EUV lithography requires photoresists that provide high sensitivity, resolution, and etch selectivity. To meet this need, researchers at the Center for Functional Nanomaterials (CFN), a U.S. Department of Energy (DOE) Office of Science User Facility at Brookhaven National Laboratory, designed a light-sensitive, organic-inorganic hybrid EUV photoresist to pattern small semiconductor features for high-volume manufacturing.

The positive-tone, organic-inorganic hybrid EUV photoresist provides high-resolution EUV lithography and electron-beam lithography patterning, combined with high sensitivity and etch resistance. Further, the low-exposure doses required to perform high-resolution patterning in the hybrid resist, along with the high etch resistance and the team’s well-developed resist processing strategy, could lead to the use of infiltration-synthesized, hybrid thin films as reliable EUV lithography photoresists that support the development of next-generation semiconductor devices and microelectronics.

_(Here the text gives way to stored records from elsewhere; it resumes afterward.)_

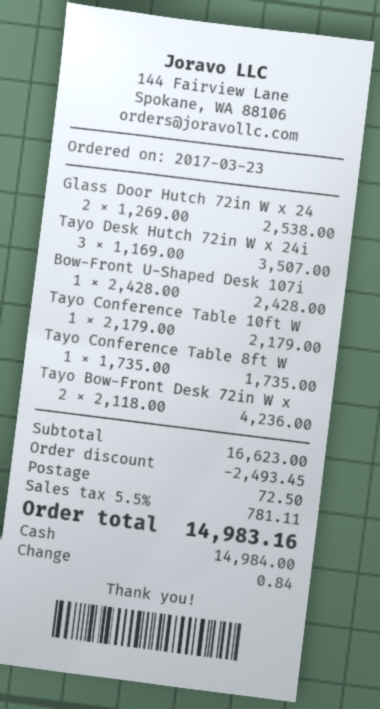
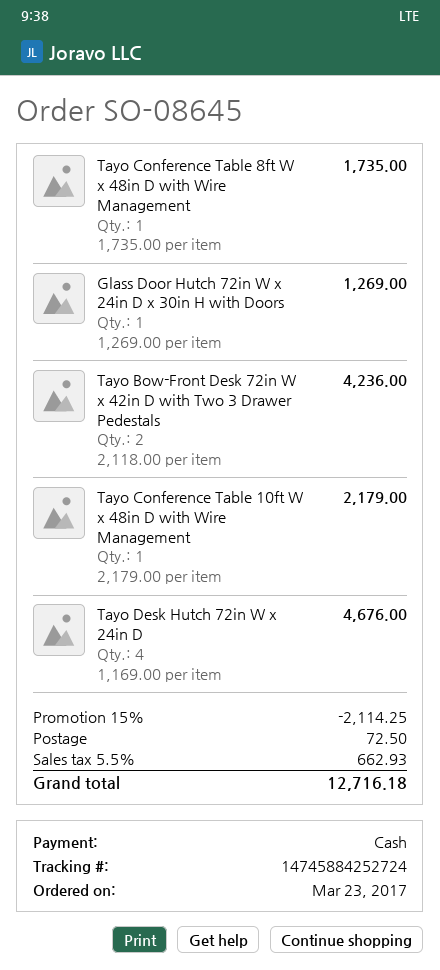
Glass Door Hutch 72in W x 24: 2 x 1269.00 = 2538.00 -> 1 x 1269.00 = 1269.00
Tayo Desk Hutch 72in W x 24i: 3 x 1169.00 = 3507.00 -> 4 x 1169.00 = 4676.00
Bow-Front U-Shaped Desk 107i: 1 x 2428.00 = 2428.00 -> none
discount: 2493.45 -> 2114.25
tax: 5.5% = 781.11 -> 5.5% = 662.93
total: 14983.16 -> 12716.18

The researchers made the resist from poly(methyl methacrylate) infiltrated with indium oxide (PMMA-InOx). It is synthesized via vapor-phase infiltration, a material hybridization technique derived from atomic layer deposition. The PMMA-InOx hybrid resist leverages high EUV-absorbing and etch-resistant inorganic species, by using InOx. It also exploits the weak interaction of organometallic indium precursor with the PMMA matrix to achieve the uniform distribution of infiltrated InOx in PMMA during VPI, thus ensuring good patterning performance.

“To synthesize our new hybrid resist materials, organic polymer materials are infused with inorganic metal oxides by a specialized technique known as vapor-phase infiltration,” said researcher Chang-Yong Nam, who led the project. “Compared to conventional chemical synthesis, we can readily generate various compositions of hybrid materials and control their material properties by infusing gaseous inorganic precursors into a solid organic matrix.”

The weak binding of the gaseous indium precursor to the carbonyl group in PMMA allows the synthesis of hybrids with inorganic content to be distributed uniformly in the resist, enabling high-sensitivity EUV and EB lithography. The hybrid resist demonstrated high-resolution, positive-tone EUV lithography patterning, with a 40-nm half-pitch line-space and about 50-nm-diameter contact hole patterns with reasonable uniformity in critical dimension. The high silicon (Si) etch selectivity of the hybrid resist enabled the generation of high-aspect-ratio Si nanostructures via plasma etching pattern transfer to the underlying Si substrate.

In earlier research, the team worked with an established resist composition as a proof of concept.

“In this new paper, we used a composition that hasn’t been studied in the resist community, yielding better EUV absorption and improved patterning performance,” said researcher Nikhil Tiwale.
In this artist’s rendition, mirrors focus extreme ultraviolet (EUV) light to pattern a latent image in a polymer thin film infiltrated by indium-containing gaseous molecules. Courtesy of Brookhaven National Laboratory.
In this artist’s rendition, mirrors focus extreme-ultraviolet (EUV) light to pattern a latent image in a polymer thin film infiltrated by indium-containing gaseous molecules. Courtesy of Brookhaven National Laboratory.
The hybrid materials have an increased sensitivity to EUV light, so they do not need to be exposed to as much EUV light during patterning, which reduces process time. The new materials also show improved mechanical and chemical resistance, making them more suitable to use as templates for high-resolution etching.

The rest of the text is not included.